EXERCISE REQUIREMENTS —
Find each line below where the word "focused" occurs, and copy it.

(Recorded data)
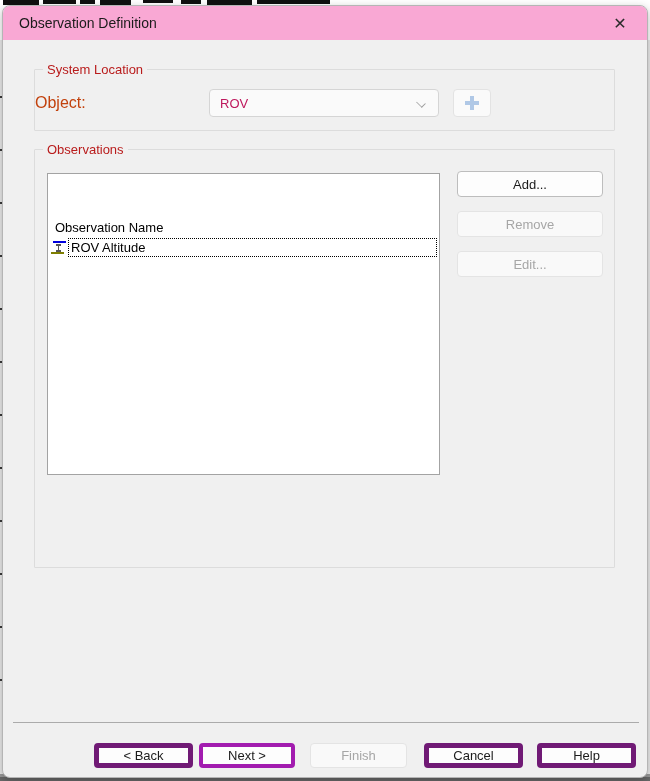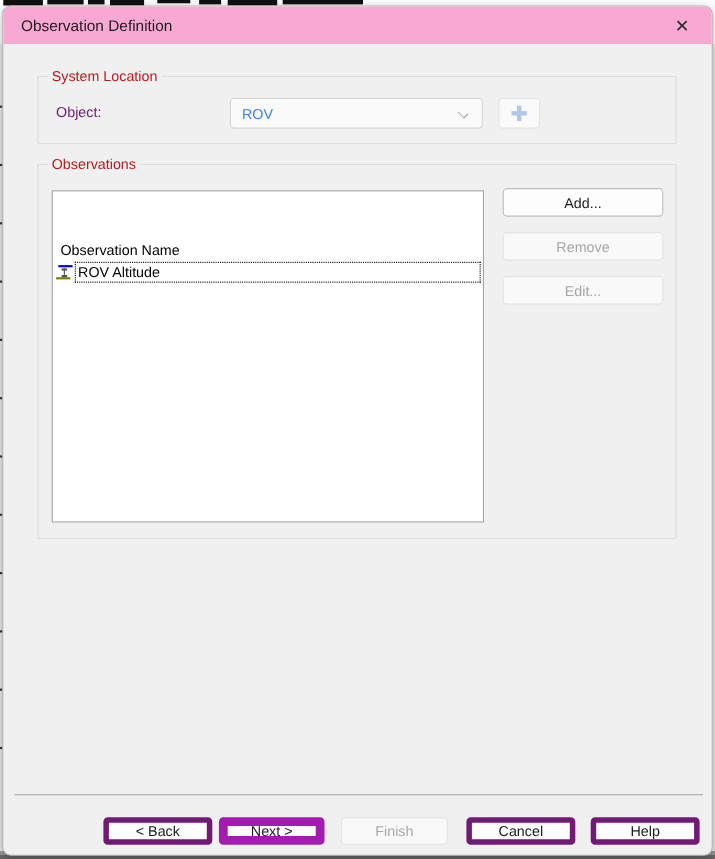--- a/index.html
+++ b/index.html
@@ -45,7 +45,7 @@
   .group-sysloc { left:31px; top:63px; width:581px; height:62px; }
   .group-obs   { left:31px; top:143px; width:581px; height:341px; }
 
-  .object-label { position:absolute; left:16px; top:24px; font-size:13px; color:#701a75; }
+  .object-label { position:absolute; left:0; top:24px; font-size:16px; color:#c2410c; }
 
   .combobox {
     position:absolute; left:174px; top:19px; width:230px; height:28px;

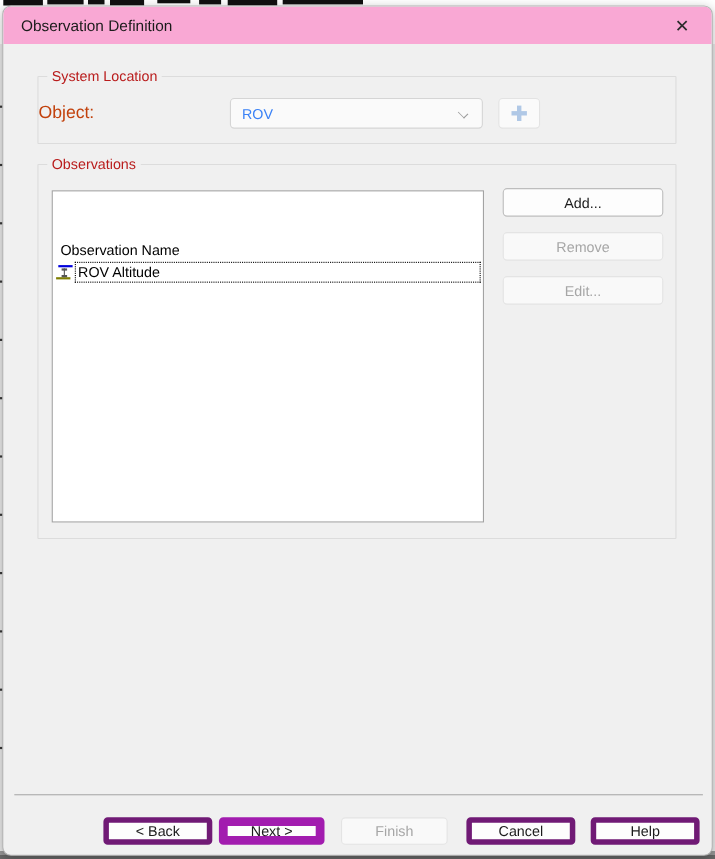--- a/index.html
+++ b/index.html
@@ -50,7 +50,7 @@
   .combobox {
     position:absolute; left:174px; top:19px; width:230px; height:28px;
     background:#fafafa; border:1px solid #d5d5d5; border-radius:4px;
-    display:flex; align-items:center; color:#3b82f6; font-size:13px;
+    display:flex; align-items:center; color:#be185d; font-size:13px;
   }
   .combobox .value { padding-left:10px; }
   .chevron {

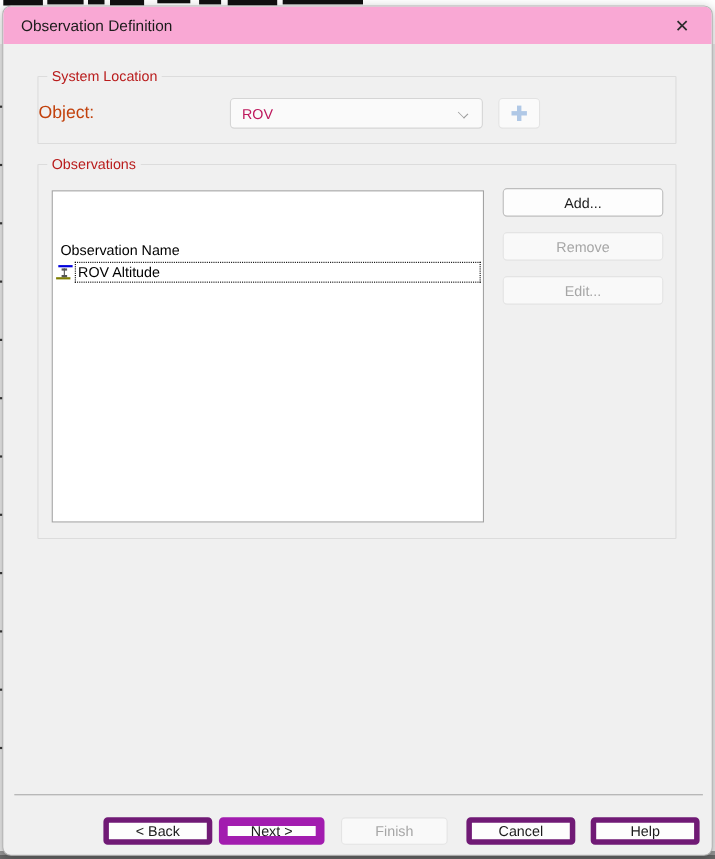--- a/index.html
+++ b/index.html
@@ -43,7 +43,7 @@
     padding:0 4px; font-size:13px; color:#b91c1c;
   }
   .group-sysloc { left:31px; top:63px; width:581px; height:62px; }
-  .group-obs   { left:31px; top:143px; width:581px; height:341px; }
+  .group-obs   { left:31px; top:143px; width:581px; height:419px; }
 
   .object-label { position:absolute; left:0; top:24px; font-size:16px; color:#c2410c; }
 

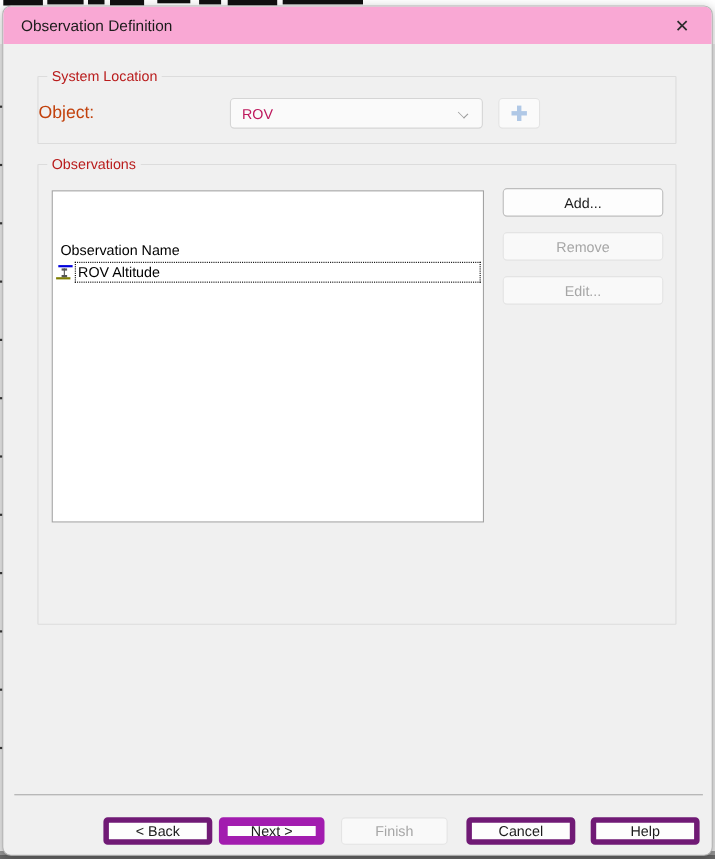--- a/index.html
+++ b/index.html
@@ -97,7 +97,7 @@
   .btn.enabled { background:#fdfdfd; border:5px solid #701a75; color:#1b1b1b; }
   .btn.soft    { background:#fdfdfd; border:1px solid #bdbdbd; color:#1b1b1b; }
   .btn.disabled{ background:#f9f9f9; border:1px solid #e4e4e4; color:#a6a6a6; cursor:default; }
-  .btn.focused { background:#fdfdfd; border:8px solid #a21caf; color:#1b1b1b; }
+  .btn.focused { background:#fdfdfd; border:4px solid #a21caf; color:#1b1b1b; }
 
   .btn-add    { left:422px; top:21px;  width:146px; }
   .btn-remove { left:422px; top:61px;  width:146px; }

SOLUTION BELOW —
-  .btn.focused { background:#fdfdfd; border:8px solid #a21caf; color:#1b1b1b; }
+  .btn.focused { background:#fdfdfd; border:4px solid #a21caf; color:#1b1b1b; }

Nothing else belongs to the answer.